A ce stade, "ils peuvent faire tout ce qu’ils veulent pour contrôler les dégâts, ça ne va pas changer qui ils sont", indique à l’AFP Bruce Turkell, expert en gestion de marque. "Ce n’est pas juste un conducteur qui a fait quelque chose dans une voiture, c’est un problème systémique (…) dans la manière dont l’entreprise fonctionne".
Pour Robert Enderle, un spécialiste du secteur technologique, l’affaire reflète le manque d’expérience de la direction d’Uber. Le patron-fondateur Travis Kalanick "est relativement jeune, a abandonné ses études, et n’a pas (…) les compétences pour gérer ces choses-là. En conséquence tout se transforme en crise".

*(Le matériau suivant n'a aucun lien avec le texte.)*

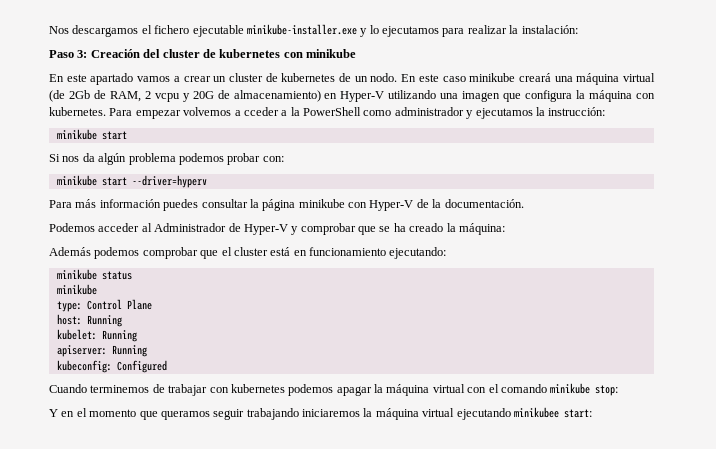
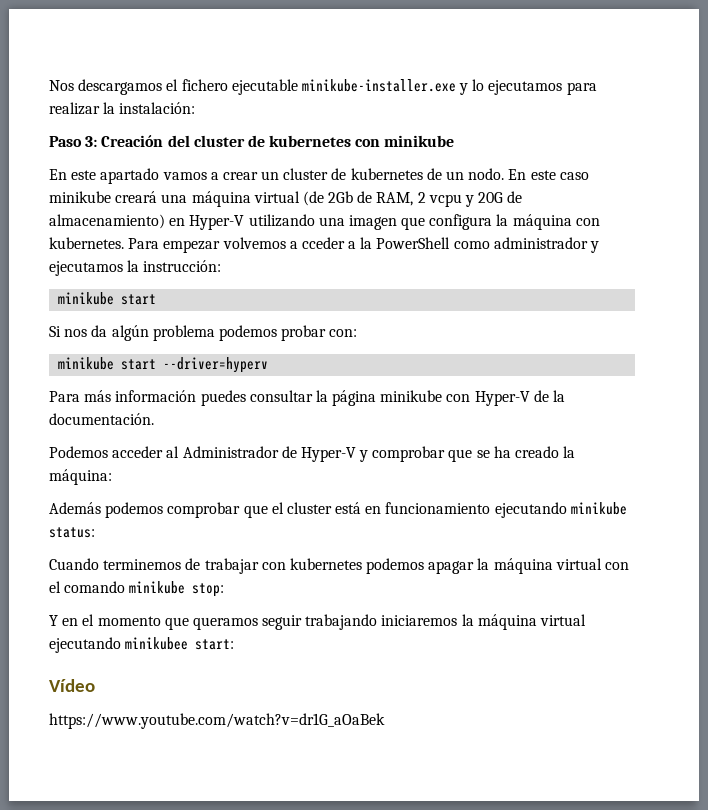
[389,247,447,259] [56,269,132,280] [56,284,97,295] [56,299,152,312] [56,314,122,327] [56,329,137,342] [56,345,147,357] [56,360,167,373] ejecutando: // minikube status // minikube // type: Control Plane // host: Running // kubelet: Running // apiserver: Running // kubeconfig: Configured -> [494,502,627,518] [49,527,95,538] ejecutando minikube status:
(592, 413) none -> [49,679,95,692] [49,713,385,729] // Vídeo // https://www.youtube.com/watch?v=dr1G_aOaBek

Travis Kalanick avait déjà dû démissionner précipitamment début février d’un forum de chefs d’entreprise chargé de conseiller Donald Trump. Des clients commençaient à se détourner d’Uber pour sanctionner ce qu’ils considéraient comme une marque de soutien au décret anti-immigration présidentiel.
Mot d’ordre #DeleteUber
Avant cela, il y avait eu les polémiques avec les taxis traditionnels, les critiques du manque de protection sociale des chauffeurs, ou la découverte de criminels parmi ces derniers… Uber s’est encore trouvé un ennemi cette semaine en Alphabet, la puissante maison mère de Google, qui l’accuse d’avoir volé ses technologies pour les voitures sans chauffeur.
Tout ce que voient les consommateurs, "c’est la boule de neige de problèmes qui roule le long de la colline et devient de plus en plus grosse", explique Bruce Turkell. Leur impression, c’est qu’"Uber ne se soucie de personne, ne se soucie pas des immigrants, ne se soucie pas des femmes".
Le mot d’ordre #DeleteUber, lancé au début du mois sur Twitter et ravivé par le témoignage de Susan Fowler, est désormais entré dans les esprits, prévient-il. Or, "si je supprime Uber (de mon smartphone), la prochaine fois que j’aurai besoin d’une voiture, j’utiliserai tout simplement une autre application" comme Lyft, dont le service est quasi identique mais semble davantage partager les valeurs d’un "consommateur socialement engagé".
Lyft est justement en pleine expansion avec le lancement de son service cette semaine dans 54 nouvelles villes américaines, après déjà 40 le mois dernier, et il a déjà "capitalisé" sur la levée de boucliers anti-Uber, note Rob Enderle. Il n’exclut pas non plus un coup de pouce pour Waze, le service de covoiturage que Google se prépare à faire monter en puissance.